The Dylan songs I keep returning to are the ones that spin out images like a surrealist or expressionist film, like Buñuel’s “Andalusian Dog” crossed with “The Cabinet of Dr. Caligari.” Something is happening here, but you don’t know what it is, do you, Mister Jones? “Visions of Johanna” may be our most accurate, haunting evocation of the semi-hallucinatory insomnia that can be an unfortunate side effect of love. Perhaps I have a weakness for songs about the apocalypse (another favorite is Exuma’s “22nd Century,” performed by Nina Simone), but I’ve always admired “A Hard Rain’s a-Gonna Fall,” Dylan’s images cascading in the cadence of a children’s rhyming game: a partridge in a pear tree in a post-nuclear hell. Dylan is a master not only at translating rage into song (“Positively 4th Street” and “Idiot Wind” come to mind), but also at convincing us we’ve felt exactly the same kind of anger he’s describing.

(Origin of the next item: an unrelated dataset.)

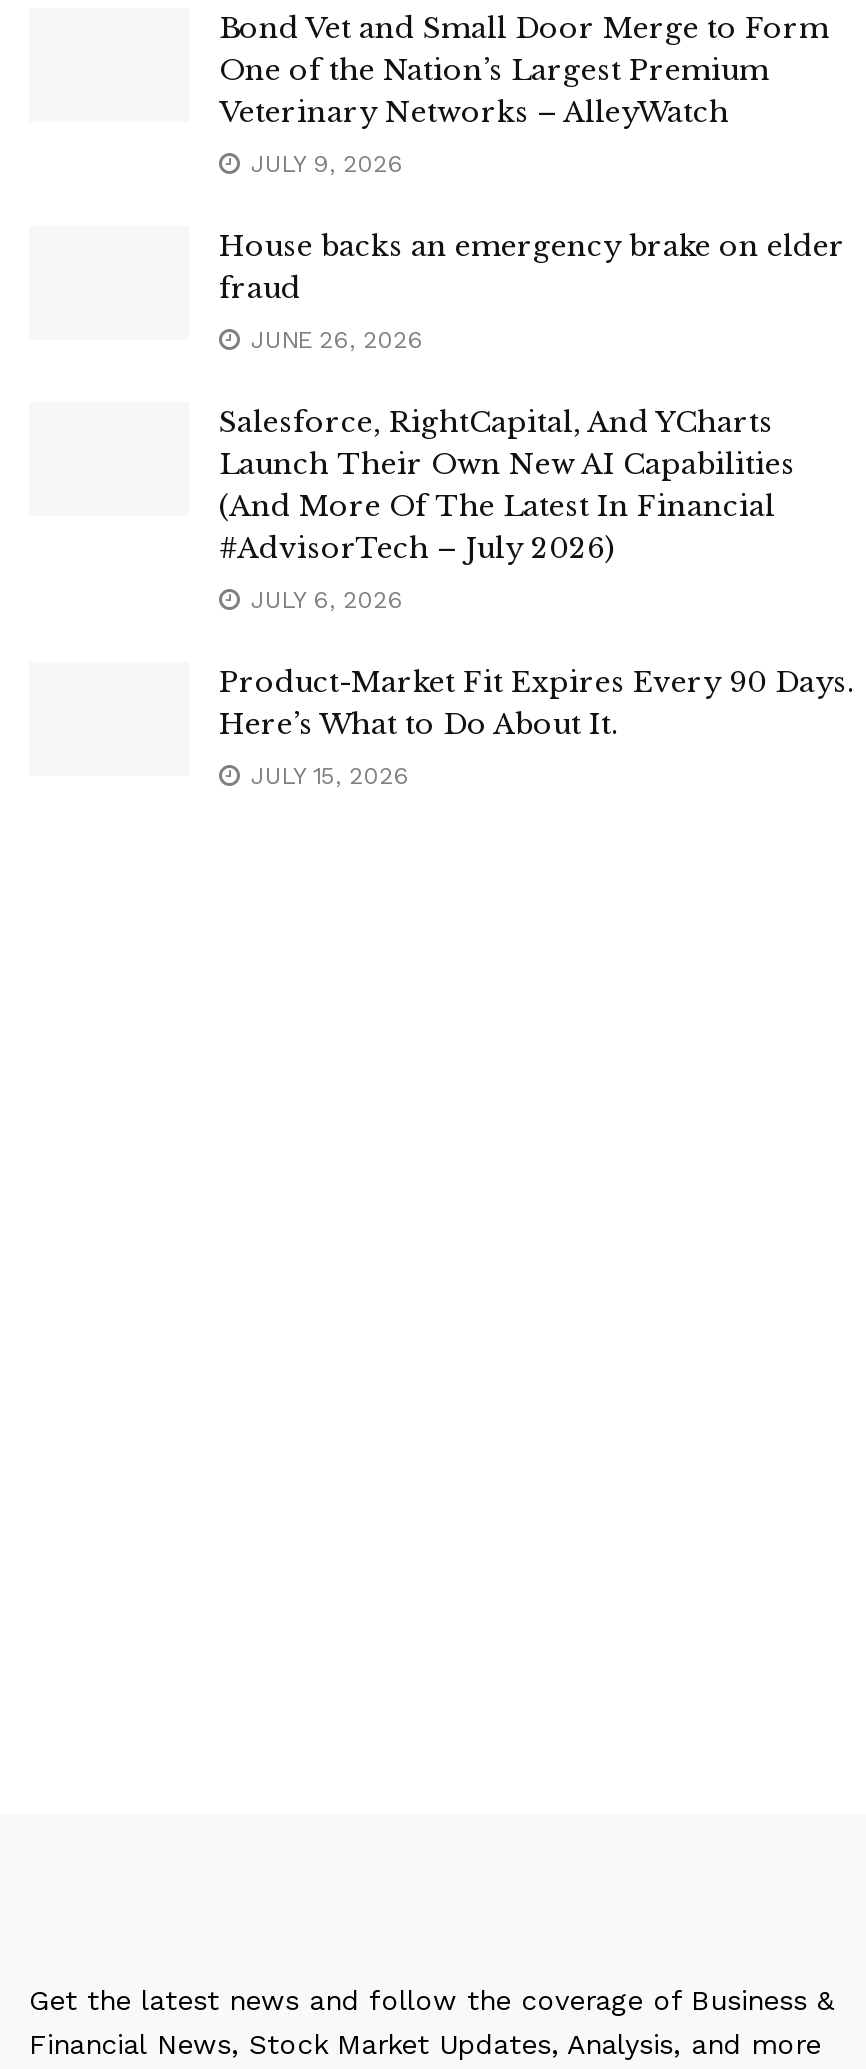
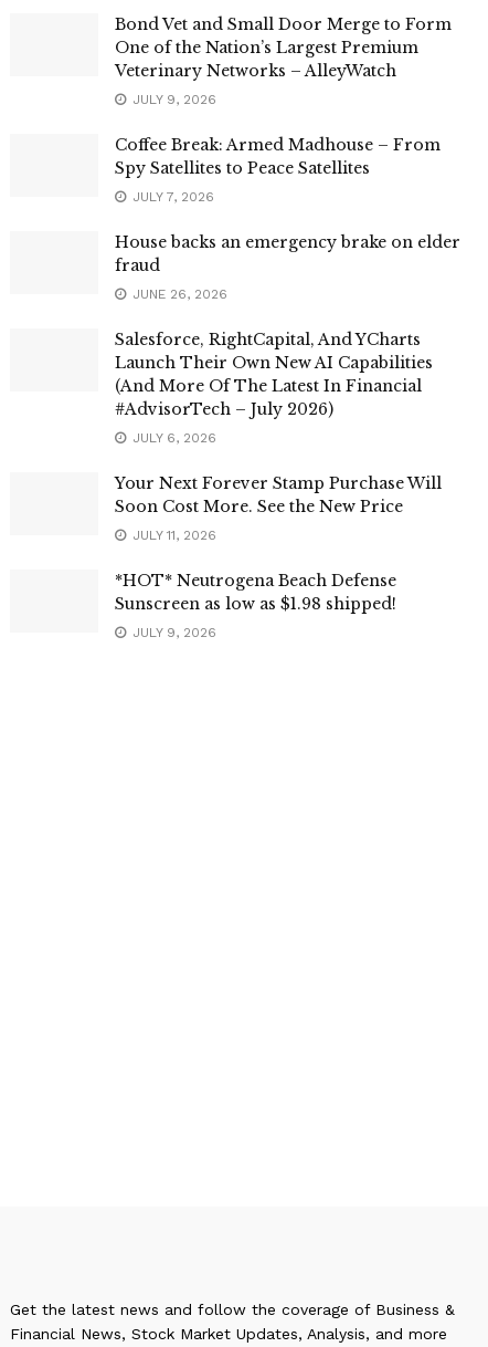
none -> [115,134,441,204] Coffee Break: Armed Madhouse – From | Spy Satellites to Peace Satellites | JULY 7, 2026
[219,664,855,790] Product-Market Fit Expires Every 90 Days. | Here’s What to Do About It. | JULY 15, 2026 -> [115,473,442,640] Your Next Forever Stamp Purchase Will | Soon Cost More. See the New Price | JULY 11, 2026 | *HOT* Neutrogena Beach Defense | Sunscreen as low as $1.98 shipped! | JULY 9, 2026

He’s the heir, the unlikely offspring of Arthur Rimbaud and Walt Whitman. But he’s neither Rimbaud nor Whitman. He’s Bob Dylan. Is he a poet or a songwriter? The same answer applies: He’s Bob Dylan. I find myself falling back (again!) on Emily Dickinson’s remark: “If I feel physically as if the top of my head were taken off, I know that is poetry.” Dylan’s songs can make us feel that pleasurable shock of being partially decapitated by beauty. [...]

Read more at NYT.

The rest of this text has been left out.